In a space of about 3 days, 58 lives have been claimed by the Ugandan security operatives in disguise of upholding the covid-19 SOP’s. The unconcealed display of double standards by security personnel brought to end the lives of 58 Ugandans. Mothers taken from children, the reverse, an even more painful truth. Fathers taken from their families. Normal people that woke up to go about their daily routines were dispersed with such brutality it claimed their lives unexpectedly.

Graphic images spread on social media, an attempt by civilians who witnessed these tragedies to gain whatever type of accountability they can or in the very least, expose the perpetrators of such injustice. It was painful to witness lives unnecessarily being taken in such a gruesome manner but what hurts even more is watching state authorities and apologists trying to justify these actions.

The vile and vapid statements by authorities in a substandard attempt to placate the masses were all the proof you needed to bury any expectations you had that there will be any form of acknowledgement or accountability. I don’t think empathy should be partisan. Lives were unnecessarily lost, we should all be infuriated by it. It should appeal to anybody with a basic sense of human decency enough for them to call it out for what it truly is, a gruesome display of impunity and intolerance from the forces that were meant to preserve the lives of this nation.

It’s quite simple to package these numbers into statistics, to simply look at 58 and see a number, but these numbers had a pulse. These were parents and some were children with hopes of a future, a future that was deprived from them because someone knew they could fire live bullets into a crowd and get away with it.

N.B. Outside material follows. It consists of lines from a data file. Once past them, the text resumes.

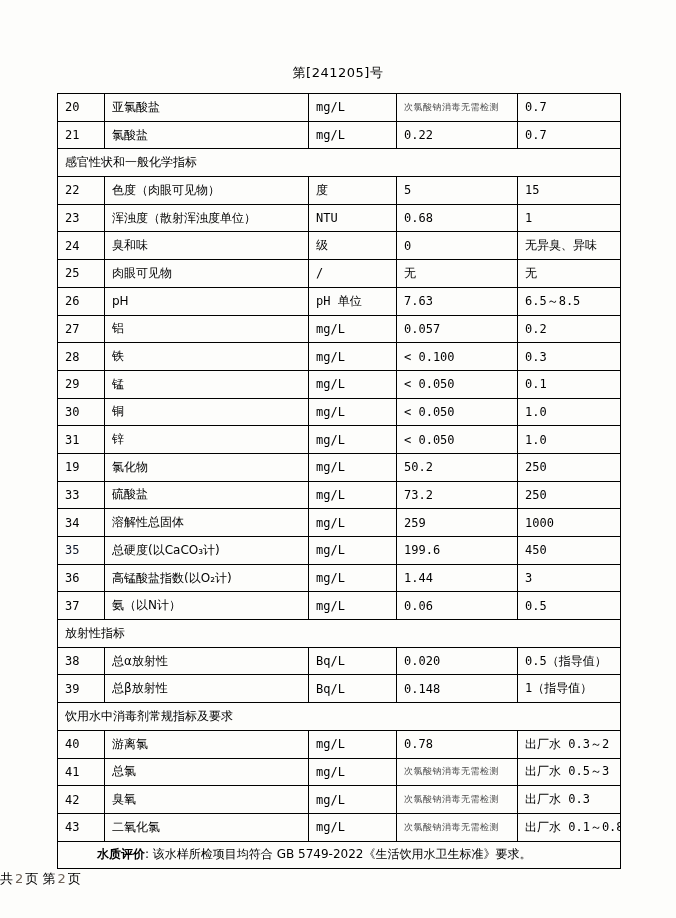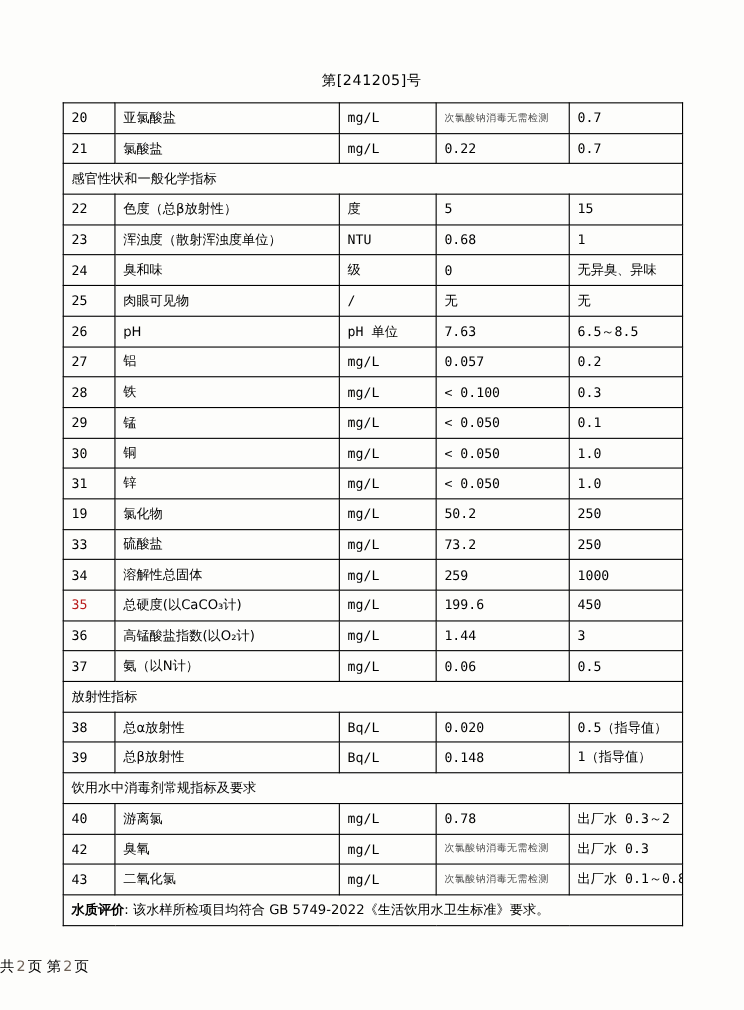--- a/index.html
+++ b/index.html
@@ -99,7 +99,7 @@
     </tr>
     <tr>
       <td class="num">22</td>
-      <td class="name">色度（总β放射性）</td>
+      <td class="name">色度（肉眼可见物）</td>
       <td class="unit">度</td>
       <td class="value">5</td>
       <td class="limit">15</td>

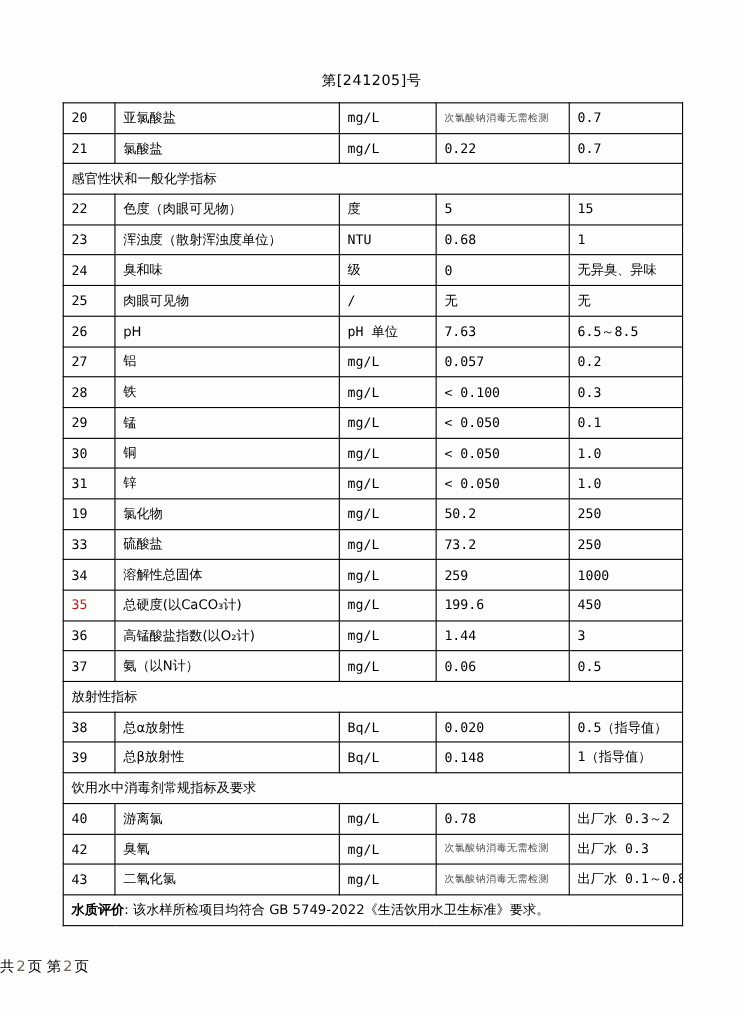--- a/index.html
+++ b/index.html
@@ -56,7 +56,7 @@
     letter-spacing: 0.5px;
     margin-left: 25px;
   }
-  td.num.gray { color: #b91c1c; }
+  td.num.gray { color: #0f172a; }
   td.eval { font-size: 12.5px; }
   td.eval b { font-weight: bold; }
   .footer {

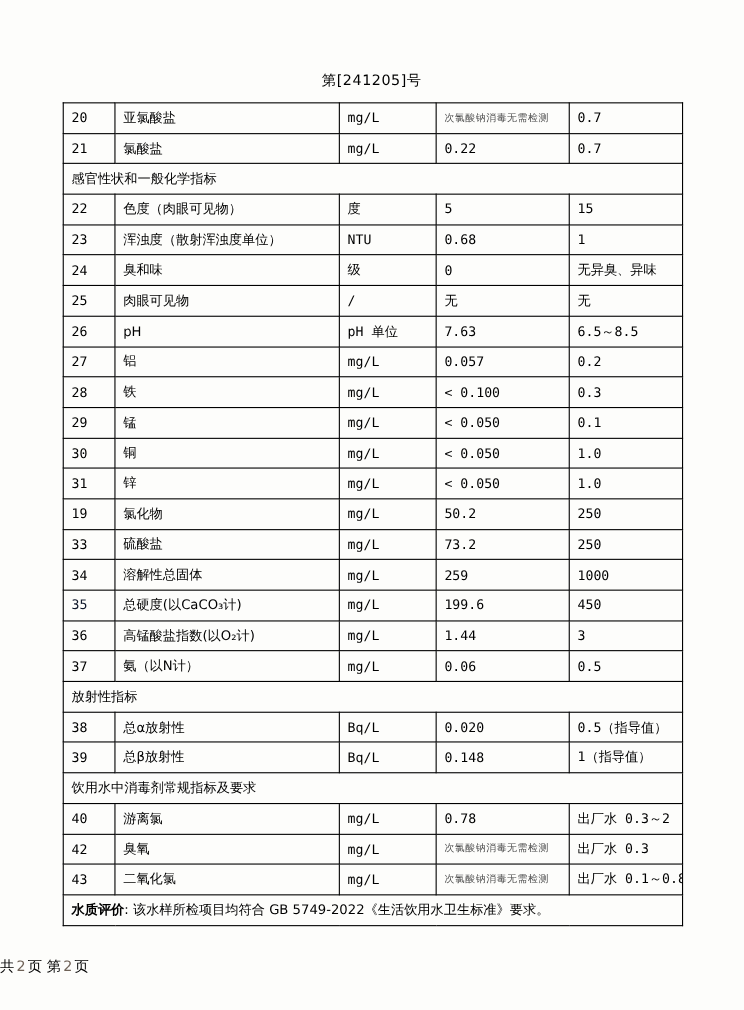--- a/index.html
+++ b/index.html
@@ -237,6 +237,13 @@
       <td class="limit">出厂水 0.3～2</td>
     </tr>
     <tr>
+      <td class="num">41</td>
+      <td class="name">总氯</td>
+      <td class="unit">mg/L</td>
+      <td class="value small-note">次氯酸钠消毒无需检测</td>
+      <td class="limit">出厂水 0.5～3</td>
+    </tr>
+    <tr>
       <td class="num">42</td>
       <td class="name">臭氧</td>
       <td class="unit">mg/L</td>

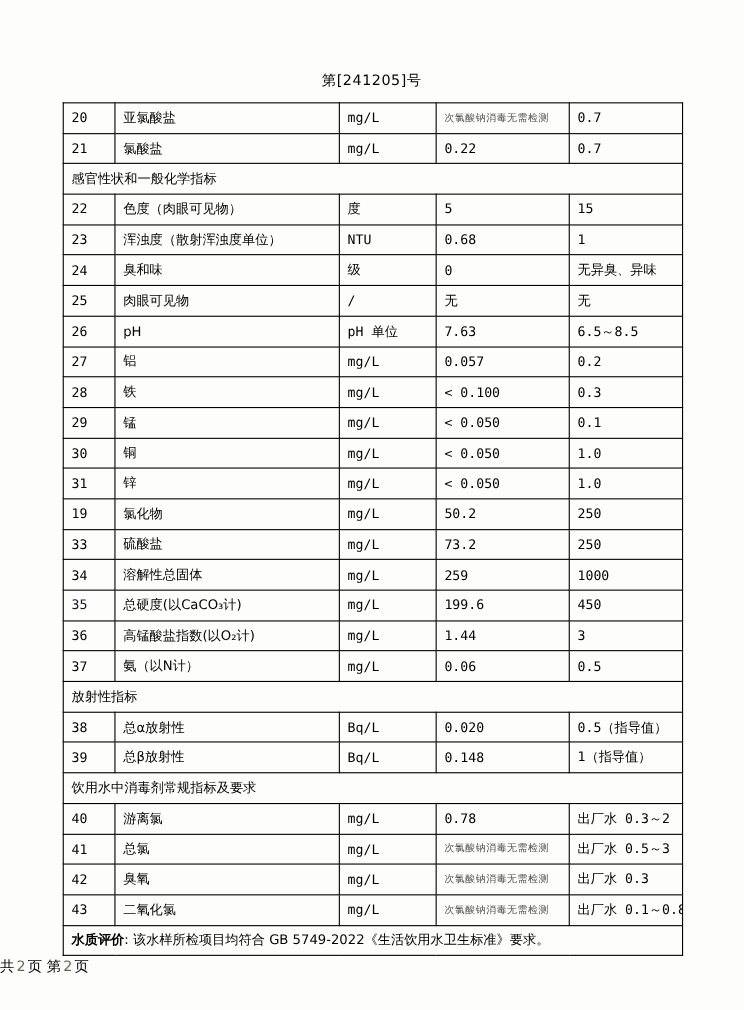--- a/index.html
+++ b/index.html
@@ -58,7 +58,7 @@
   }
   td.num.gray { color: #0f172a; }
   td.eval { font-size: 12.5px; }
-  td.eval b { font-weight: bold; }
+  td.eval b { font-weight: bold; margin-left: 32px; }
   .footer {
     position: absolute;
     top: 870px; left: 0; width: 100%;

These were friends and family and for every single life that was taken, there’s a family out there, grieving the senseless loss of a loved one. There are children whose parents and sole caretakers were taken from them and with that went any hopes for a chance at a brighter future through education.

There were people that sustained injuries whose effects may incapacitate them for a life time and of course, there’s a population that was overcome with fear, rage and confusion and a leadership that failed to come up with an appropriate response or in the very least, acknowledge the extent of these adversities.

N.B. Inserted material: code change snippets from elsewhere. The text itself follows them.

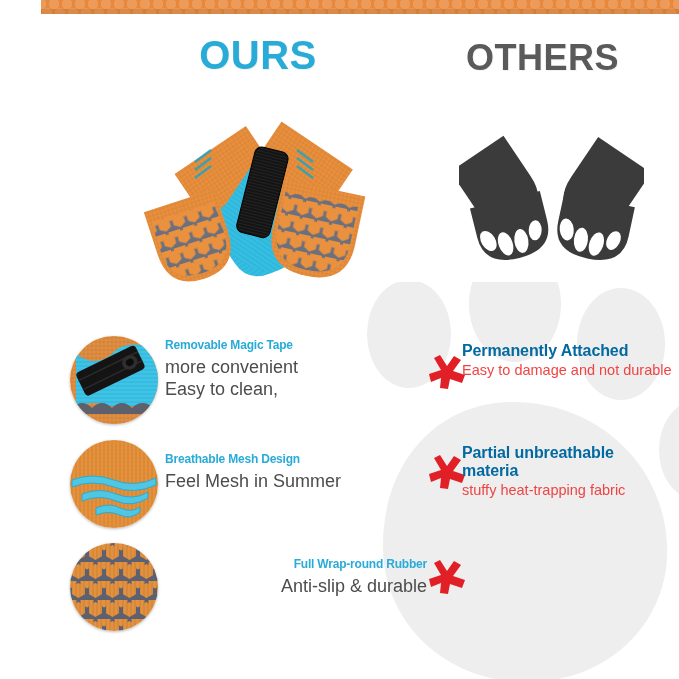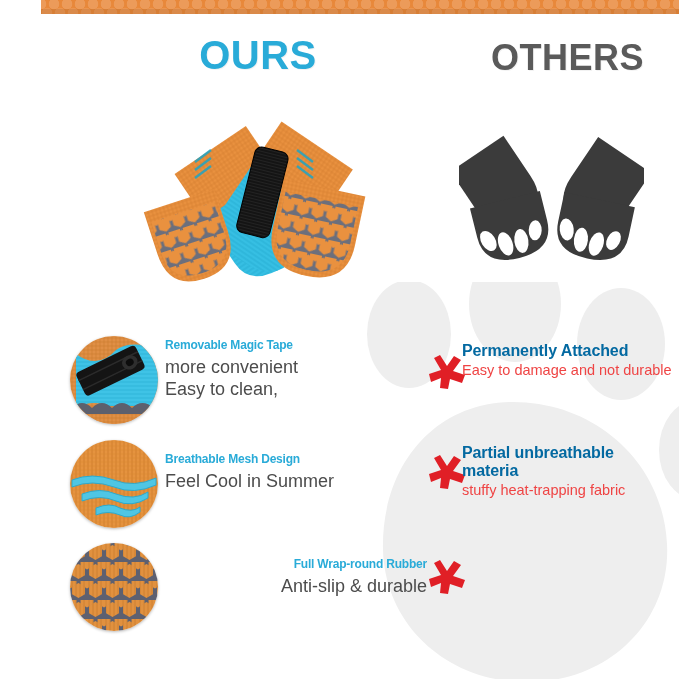--- a/index.html
+++ b/index.html
@@ -73,7 +73,7 @@
   #title-others {
     left: 425px; top: 37px;
     width: 178px;
-    text-align: right;
+    text-align: left;
     color: #5a5a5a;
     font-size: 36px;
   }

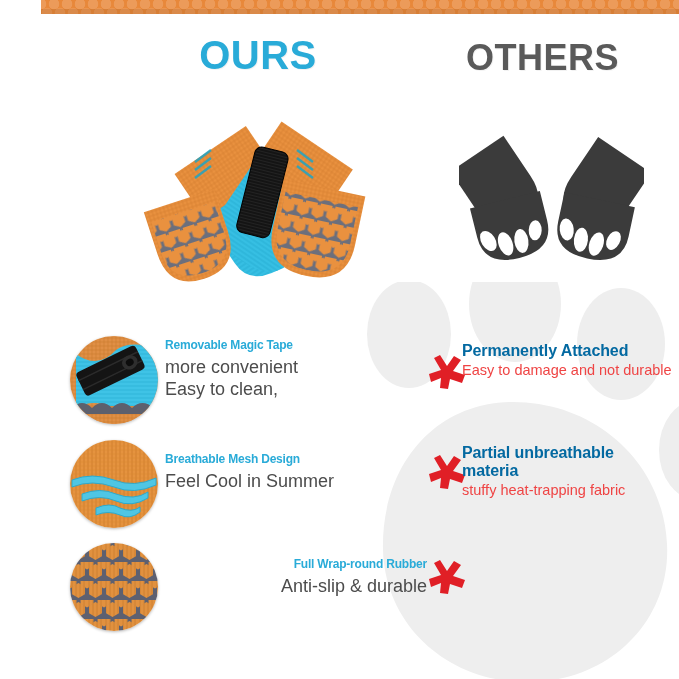--- a/index.html
+++ b/index.html
@@ -353,7 +353,7 @@
     </div>
     <div class="ours-text">
       <div class="ours-title">Breathable Mesh Design</div>
-      <div class="ours-sub">Feel Cool in Summer</div>
+      <div class="ours-sub">Feel Mesh in Summer</div>
     </div>
     <div class="xmark">
       <svg width="38" height="36" viewBox="0 0 38 36">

The more we continue to meet such tragedies with sheer indifference and nonchalance, the more we perpetuate the history of bigotry and violence that framed our political framework. We should all be enraged and this anger should be channeled to finding ways to reset the tone of our political discourse. We can’t afford to sit on the sidelines and hope that things get better. We don’t get on rant on social media about every governance issue and then fail to show up to tasks as mundane as voting!

Our commentary on politics should be matched with active participation. For us to confer any form of responsibility to other citizens like we have no role to play, to just sit and have all decisions made for us is as much an insult to our intelligence as it is a robbery to our country.

I'm a Ugandan that is passionate about social change especially women’s rights. A strong believer in the fundamental role that literature plays in transforming our societies. One story at time, changing one mindset at a time.